In Olbrichts Vorzimmer war ein Gedränge von Offizieren des Heeres und des Sicherheitsdienstes. Feldgrau und schwarz durcheinander. Entschlossene, aufgeregte und bleiche Gebärden. Man fragte, redete und schwatzte. Ein mir unbekannter General wollte endlich Klarheit dar-

über haben, wer vom „Bendlerblock“ nicht

mehr am Leben sei. Ich meldete kurz, was ich gesehen hatte, ohne sagen zu können, ob die Verurteilten jetzt tatsächlich tot Seien. Darauf wurde mir aufgetragen, dies festzustellen.

Im Keller des Hausflügels, in dem Fromm und Olbricht ihre Dienstzimmer hatten, wurde In diesen Wochen ein Luftschutzraum eingerichtet. Wenn man von der Bendlerstraße her durchs Tor und an der Wache vorbei eintrat, lag er links am Innenhof. Die Mitte dieses Hofes nahm eine Rasenfläche ein, an der beiderseits Fahrwege vorbeiführten. Der linke Weg war damals gesperrt, denn zwischen dem Luftschutzkeller und dem Rasen entstand ein Graben für einen Notausgang. Ein Haufen hellen Sandes türmte sich quer über die Straße.

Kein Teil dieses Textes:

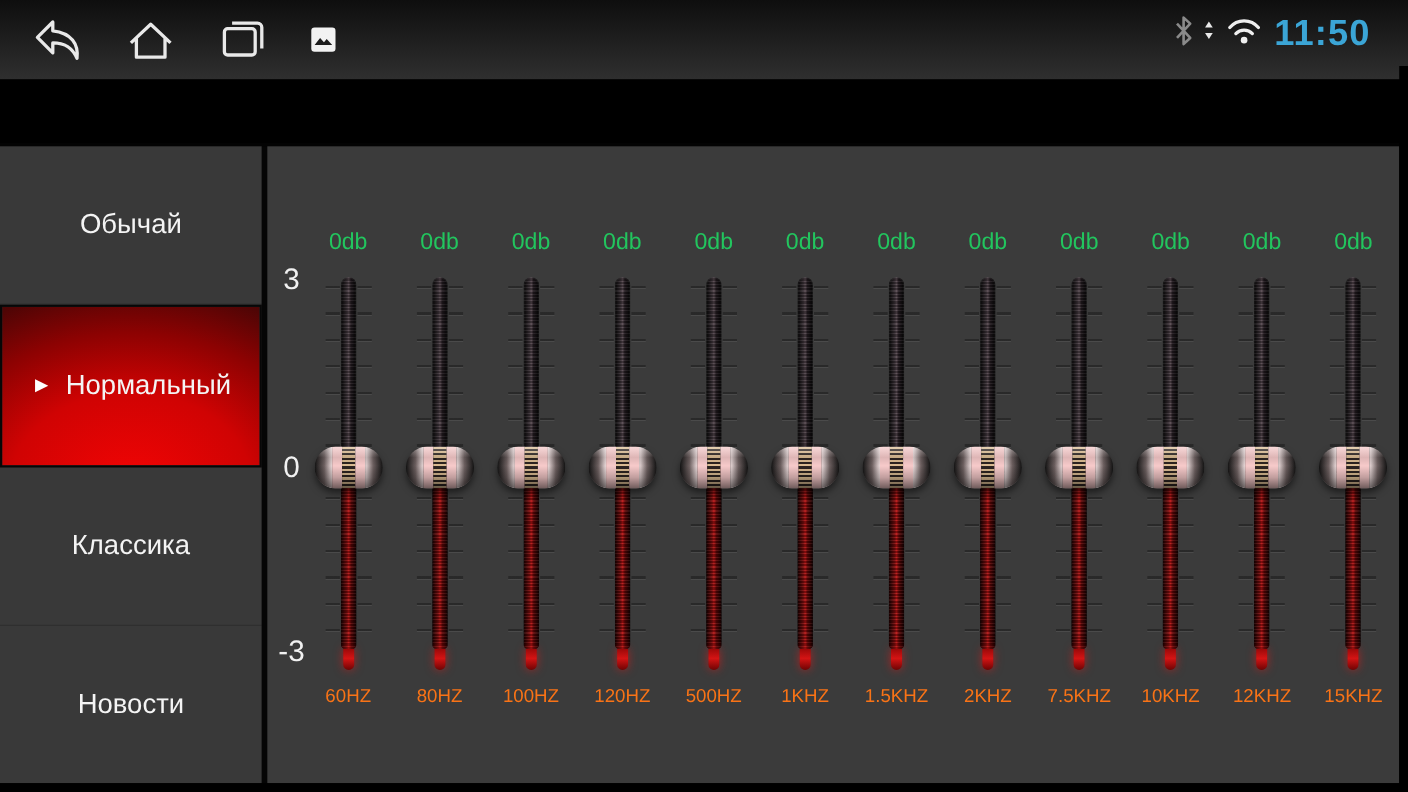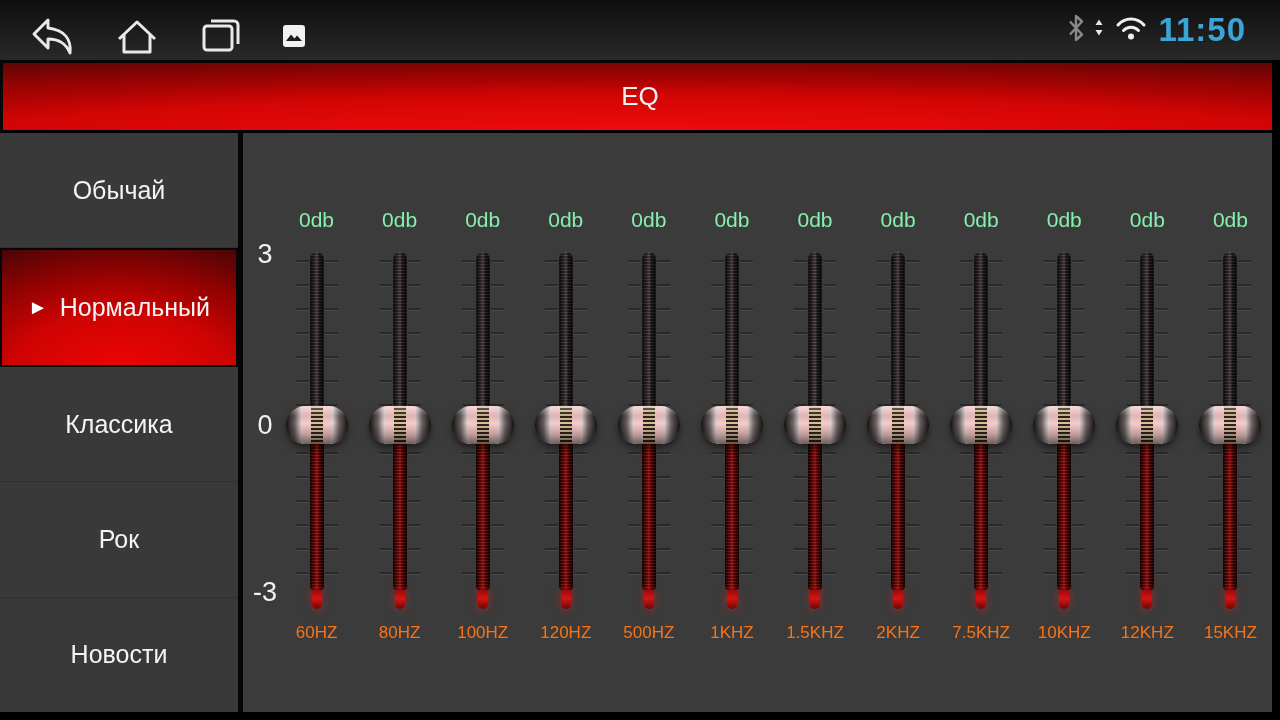"EQ" div.tab { html: <div> <span>EQ</span> </div> -> none }
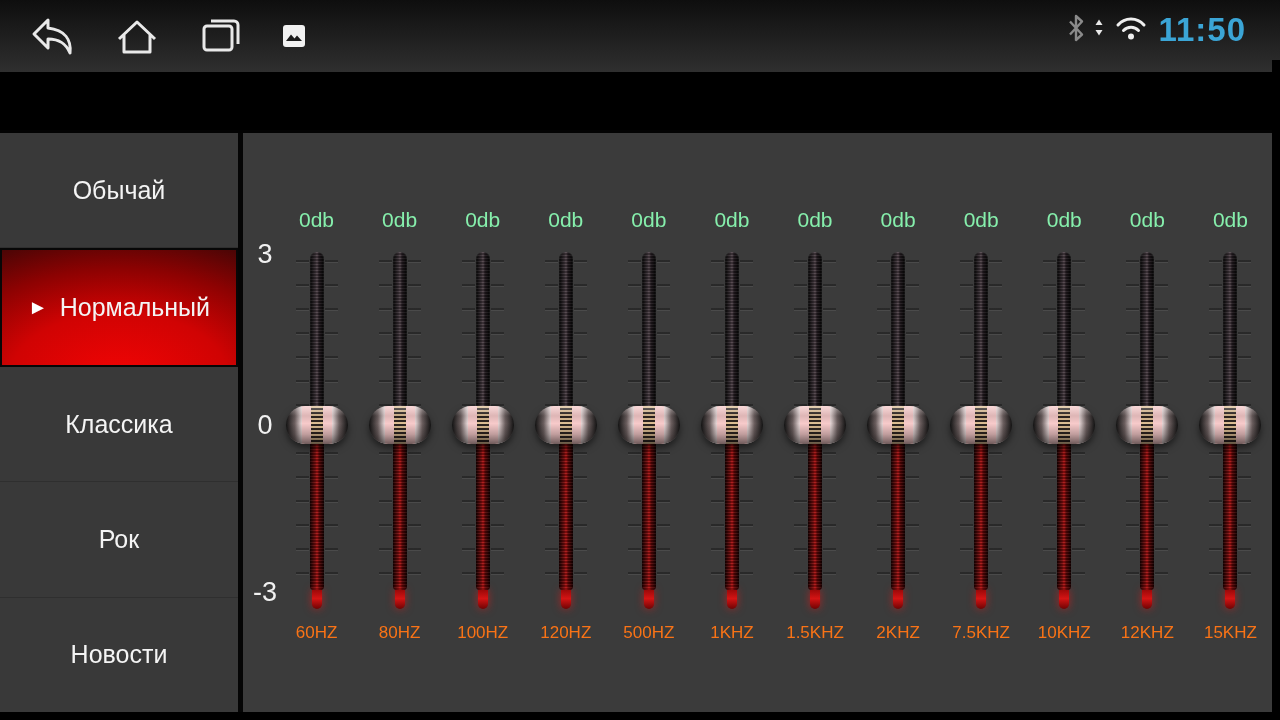"0db" .band-value { color: #86efac -> #22c55e }
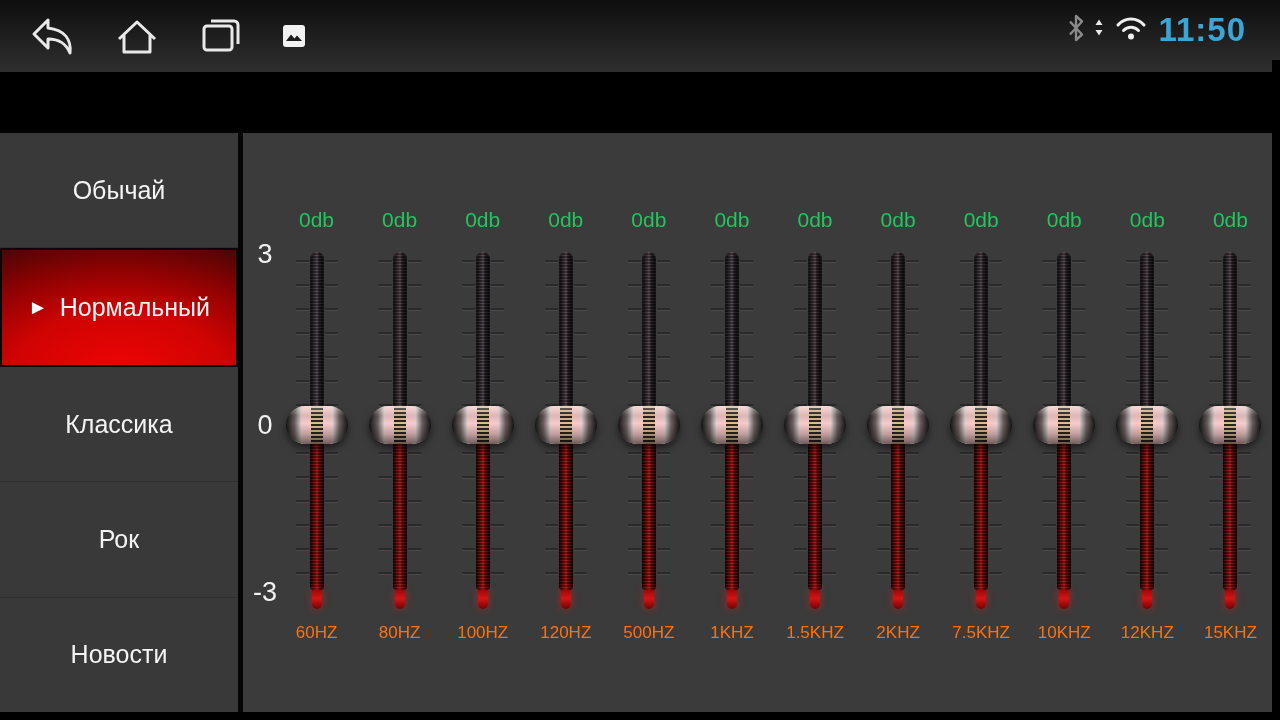"Рок" div.preset { html: <div> <span>Рок</span> </div> -> none }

Ich ging in den Hof hinunter. An dem Berglein märkischer Erde lagen die vier Erschossenen. Sie lagen übereinander, kreuz und quer, im trüben Licht der Hoflampe sah ich Stauffenbergs noch offenes Auge. Keiner der Vier lebte mehr. Links von ihnen, an der Hauswand, hielt ein Lastkraftwagen. Seine rückwärtige Klappe stand offen zum Sandhaufen hin. Auf dem Wagen lag bereits jemand. Ich kletterte hinauf. Es war der gleichfalls tote Generaloberst Beck.

Im Treppenhaus waren Blutspuren von seinem Transport auf den Stufen. Oben, in Olbrichts Vorzimmer, meldete ich das Gesehene.

Hier und dort in den Gängen und Zimmern standen kleinere Gruppen, teils flüsternd, teils wichtig-laut: „Heut haben sich die Geister geschieden, da sieht man mal, wer wirklich zum Führer steht.“

Uebernächtig saß ich an meinem Schreibtisch. Der frühe Sommermorgen dämmerte herauf. Zeitig meldete ich ein Ferngespräch nach Konstanz an, das schnell vermittelt wurde. Einem Verwandten gab ich ein Lebenszeichen — zur Weitergabe an meine Frau — und eine kurze Schilderung der nächtlichen Ereignisse.